Category Archives: Nanoparticles

Single spin magnetic resonance

Wrachtrup, J. and A. Finkler, Single spin magnetic resonance. J Magn Reson, 2016. 269: p. 225-36.

Different approaches have improved the sensitivity of either electron or nuclear magnetic resonance to the single spin level. For optical detection it has essentially become routine to observe a single electron spin or nuclear spin. Typically, the systems in use are carefully designed to allow for single spin detection and manipulation, and of those systems, diamond spin defects rank very high, being so robust that they can be addressed, read out and coherently controlled even under ambient conditions and in a versatile set of nanostructures. This renders them as a new type of sensor, which has been shown to detect single electron and nuclear spins among other quantities like force, pressure and temperature. Adapting pulse sequences from classic NMR and EPR, and combined with high resolution optical microscopy, proximity to the target sample and nanoscale size, the diamond sensors have the potential to constitute a new class of magnetic resonance detectors with single spin sensitivity. As diamond sensors can be operated under ambient conditions, they offer potential application across a multitude of disciplines. Here we review the different existing techniques for magnetic resonance, with a focus on diamond defect spin sensors, showing their potential as versatile sensors for ultra-sensitive magnetic resonance with nanoscale spatial resolution.
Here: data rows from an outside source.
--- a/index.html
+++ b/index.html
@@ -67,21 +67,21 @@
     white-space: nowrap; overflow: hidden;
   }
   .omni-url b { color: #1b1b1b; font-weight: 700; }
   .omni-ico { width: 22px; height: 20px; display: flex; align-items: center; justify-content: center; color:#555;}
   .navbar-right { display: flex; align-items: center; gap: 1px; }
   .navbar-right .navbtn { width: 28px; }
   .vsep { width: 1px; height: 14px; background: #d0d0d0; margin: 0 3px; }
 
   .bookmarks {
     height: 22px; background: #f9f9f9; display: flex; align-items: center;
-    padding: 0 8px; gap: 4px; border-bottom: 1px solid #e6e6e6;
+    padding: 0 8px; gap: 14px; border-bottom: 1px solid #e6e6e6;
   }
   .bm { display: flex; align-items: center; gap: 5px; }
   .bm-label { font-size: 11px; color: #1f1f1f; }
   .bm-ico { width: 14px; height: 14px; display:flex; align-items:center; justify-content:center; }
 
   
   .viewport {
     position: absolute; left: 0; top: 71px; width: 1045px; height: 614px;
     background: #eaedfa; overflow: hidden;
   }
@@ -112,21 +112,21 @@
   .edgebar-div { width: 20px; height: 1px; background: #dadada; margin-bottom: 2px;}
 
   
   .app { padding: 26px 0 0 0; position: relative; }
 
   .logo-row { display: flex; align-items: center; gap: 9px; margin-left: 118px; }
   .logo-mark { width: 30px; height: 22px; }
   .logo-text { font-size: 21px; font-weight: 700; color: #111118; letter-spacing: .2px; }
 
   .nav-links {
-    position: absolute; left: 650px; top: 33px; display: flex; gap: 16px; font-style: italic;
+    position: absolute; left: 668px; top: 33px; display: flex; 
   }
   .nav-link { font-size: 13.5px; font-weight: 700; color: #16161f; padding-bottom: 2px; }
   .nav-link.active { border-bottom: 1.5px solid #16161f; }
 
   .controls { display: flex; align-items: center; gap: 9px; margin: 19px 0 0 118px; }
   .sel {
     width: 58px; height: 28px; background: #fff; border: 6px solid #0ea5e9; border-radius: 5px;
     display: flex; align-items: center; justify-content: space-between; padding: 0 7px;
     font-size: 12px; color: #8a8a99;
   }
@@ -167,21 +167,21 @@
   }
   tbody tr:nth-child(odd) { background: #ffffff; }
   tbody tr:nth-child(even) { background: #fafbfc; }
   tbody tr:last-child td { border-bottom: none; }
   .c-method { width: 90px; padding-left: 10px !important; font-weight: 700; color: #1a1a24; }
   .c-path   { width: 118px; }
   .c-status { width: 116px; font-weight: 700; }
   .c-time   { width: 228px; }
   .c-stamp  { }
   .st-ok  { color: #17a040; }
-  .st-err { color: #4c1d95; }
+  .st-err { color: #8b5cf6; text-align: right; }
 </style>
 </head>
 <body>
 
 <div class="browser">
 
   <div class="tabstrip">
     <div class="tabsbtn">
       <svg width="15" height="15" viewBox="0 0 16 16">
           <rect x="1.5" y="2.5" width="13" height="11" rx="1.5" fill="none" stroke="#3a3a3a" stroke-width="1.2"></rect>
Assessment of a Heuristic Model for Characterization of Magnetic Nanoparticles as Contrast Agent in MRI

Félix-González, N., et al., Assessment of a Heuristic Model for Characterization of Magnetic Nanoparticles as Contrast Agent in MRI. Concepts in Magnetic Resonance Part A, 2015. 44A(5): p. 279-286.
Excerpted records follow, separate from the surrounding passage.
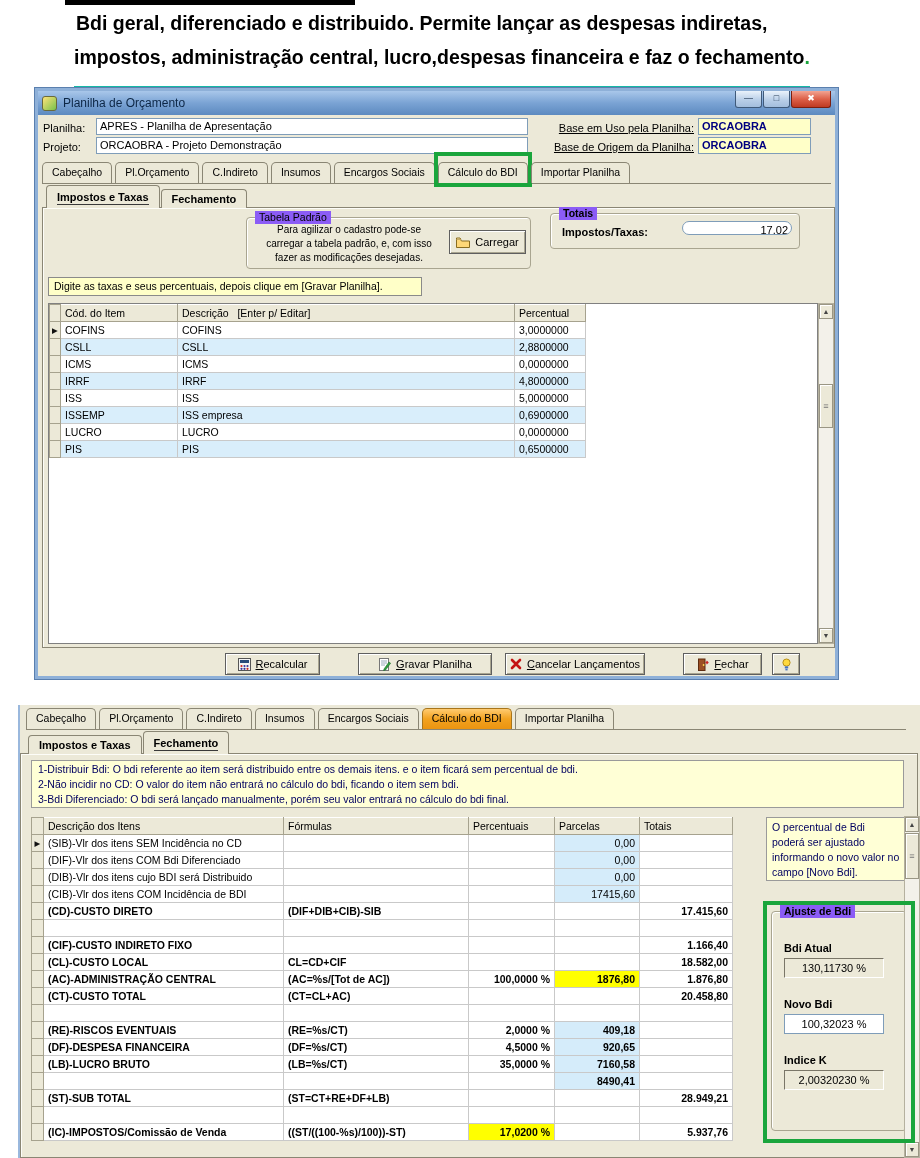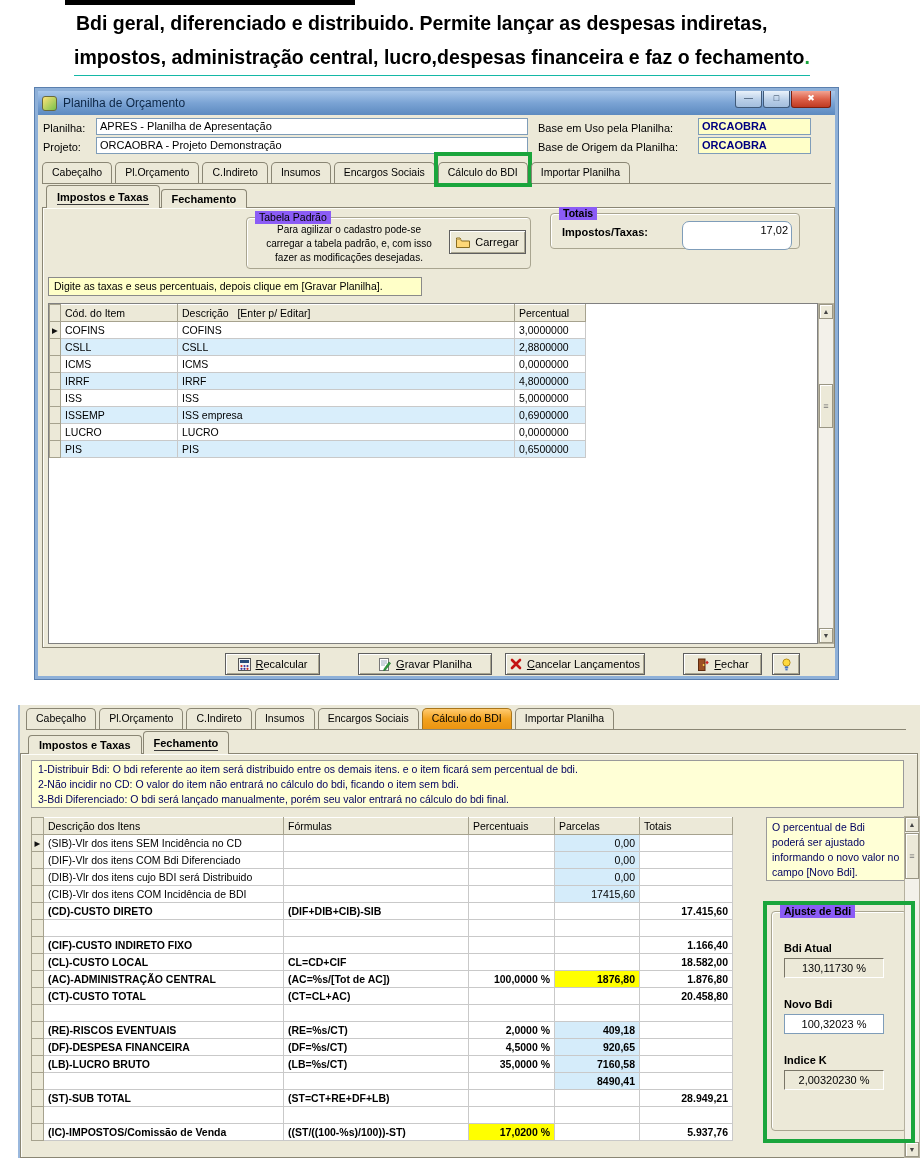--- a/index.html
+++ b/index.html
@@ -4,34 +4,34 @@
 <style>
   * { margin:0; padding:0; box-sizing:border-box; }
   body { background:#fff; font-family:"Liberation Sans","DejaVu Sans",sans-serif; font-size:11px; color:#000; }
   .stage { position:relative; width:920px; height:1158px; overflow:hidden; background:#fff; }
 
   
   .ann-topbar { position:absolute; left:65px; top:0; width:290px; height:5px; background:#000; }
   .headline { position:absolute; left:38px; top:8px; width:876px; font-weight:bold; font-size:19.5px;margin-left:36px; }
   .hl-line1 { line-height:31px; padding-left:2px; white-space:nowrap; }
   .hl-line2 { line-height:31px; margin-top:3px; white-space:nowrap; }
-  .hl-underline { border-bottom:1px solid #14b8a6; padding-bottom:7px; }
+  .hl-underline { border-bottom:1px solid #14b8a6; padding-bottom:18px; }
   .hl-period { color:#1aa53c; }
 
   
   .window { position:absolute; left:35px; top:88px; width:803px; height:591px; background:#ece9d8; border:3px solid #8eb0d8; outline:1px solid #5a7fae; }
   .titlebar { position:absolute; left:0; top:0; width:797px; height:24px; background:linear-gradient(180deg,#a9c7ea,#7aa3d4 50%,#5c8ac0); display:flex; align-items:center; padding:0 4px; }
   .app-icon { width:15px; height:15px; border-radius:3px; background:linear-gradient(135deg,#ffe27a,#77c24a); border:1px solid #6a6a3a; flex:0 0 auto; }
   .title-text { font-size:12px; color:#0d2746; margin-left:6px; flex:1; white-space:nowrap; overflow:hidden; }
   .tb-controls { display:flex; gap:1px; align-self:flex-start; margin-top:0; }
   .tb-btn { width:27px; height:17px; border:1px solid #3f5a7a; border-top:none; border-radius:0 0 3px 3px; background:linear-gradient(#eaf2fb,#b9cfe8 55%,#a3bedd); font-size:9px; text-align:center; line-height:15px; color:#243a55; }
   .tb-close { width:40px; background:linear-gradient(#f2a492,#dd6149 50%,#bf3a22); color:#fff; border-color:#7a1f10; font-weight:bold; }
 
   .lbl { position:absolute; font-size:11px; white-space:nowrap; }
-  .lbl-right { text-align:left; }
+  .lbl-right { text-align:right;text-decoration:underline; }
   .bold { font-weight:bold; }
   .field { position:absolute; height:17px; background:#fff; border:1px solid #7f9db9; font-size:11px; line-height:14px; padding:0 3px; white-space:nowrap; overflow:hidden; }
   .base-field { background:#ffffc8; color:#000080; font-weight:bold; }
   .num-field { text-align:right; }
 
   
   .tabbar { position:absolute; height:22px; white-space:nowrap; }
   .tabbar::after { content:""; position:absolute; left:0; right:0; bottom:0; border-bottom:1px solid #8a8674; }
   .tab { position:relative; display:inline-block; height:21px; line-height:19px; padding:0 9px; margin-right:3px; font-size:10.5px; background:#ece9d8; border:1px solid #8a8674; border-bottom:none; border-radius:5px 5px 0 0; vertical-align:bottom; z-index:1; }
   .tab-hot { background:linear-gradient(#ffcb70,#f2a21f 50%,#eb9410); border-color:#a8751a; }
@@ -164,21 +164,21 @@
               <path d="M0.5 2.5 h4 l1 1.5 h8 v6.5 h-13 z" fill="#ffd878" stroke="#8a6d20"></path>
               <path d="M0.5 2.5 v-1.5 h3.5 l1 1.5" fill="#ffe9ad" stroke="#8a6d20"></path>
             </svg>
           <span class="btn-label">Carregar</span>
         </div>
       </div>
 
       <div class="groupbox" style="left:507px; top:5px; width:250px; height:36px;">
         <span class="group-title bold">Totais</span>
         <div class="lbl bold" style="left:11px; top:12px;">Impostos/Taxas:</div>
-        <div class="field num-field" style="left:131px; top:7px; width:110px; height:29px; line-height:17px;border-radius:7px;">17,02</div>
+        <div class="field num-field" style="left:131px; top:7px; width:110px; height:14px; line-height:17px;border-radius:7px;">17,02</div>
       </div>
 
       <div class="hint" style="left:5px; top:69px; width:374px;">Digite as taxas e seus percentuais, depois clique em [Gravar Planilha].</div>
 
       <div class="grid-area" style="left:5px; top:95px; width:770px; height:341px;">
         <table class="dtable ttable" style="left:0; top:0; width:536px;">
           <colgroup>
               <col style="width:11px">
               <col style="width:117px">
               <col style="width:337px">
In magnetic resonance imaging (MRI), the use of magnetic nanoparticles (MNPs) as contrast agent (CA) greatly enhances the possibility to identify several diseases hardly diagnosed by other means. The efficacy of a new CA is described by the longitudinal and transverse relaxivity. Nuclear Magnetic Relaxation Dispersion (NMRD) profiles represent the evolution of relaxivities with magnetic field. Many efforts have been taken to develop theoretical models to depict water proton relaxation in presence of magnetic compounds. The use of theoretical models in junction with NMRD profiles has become a powerful tool to characterize MNPs as CA. In this work, a heuristical theoretical model was implemented, verified and assessed with different magnetic materials. It has been demonstrated that the model works well when using iron cores but fails with other magnetic compounds. A weighting factor associated with Langevin function was introduced to the model. This extra calibration enables the model to be used with other magnetic compounds to characterize new CAs in MRI.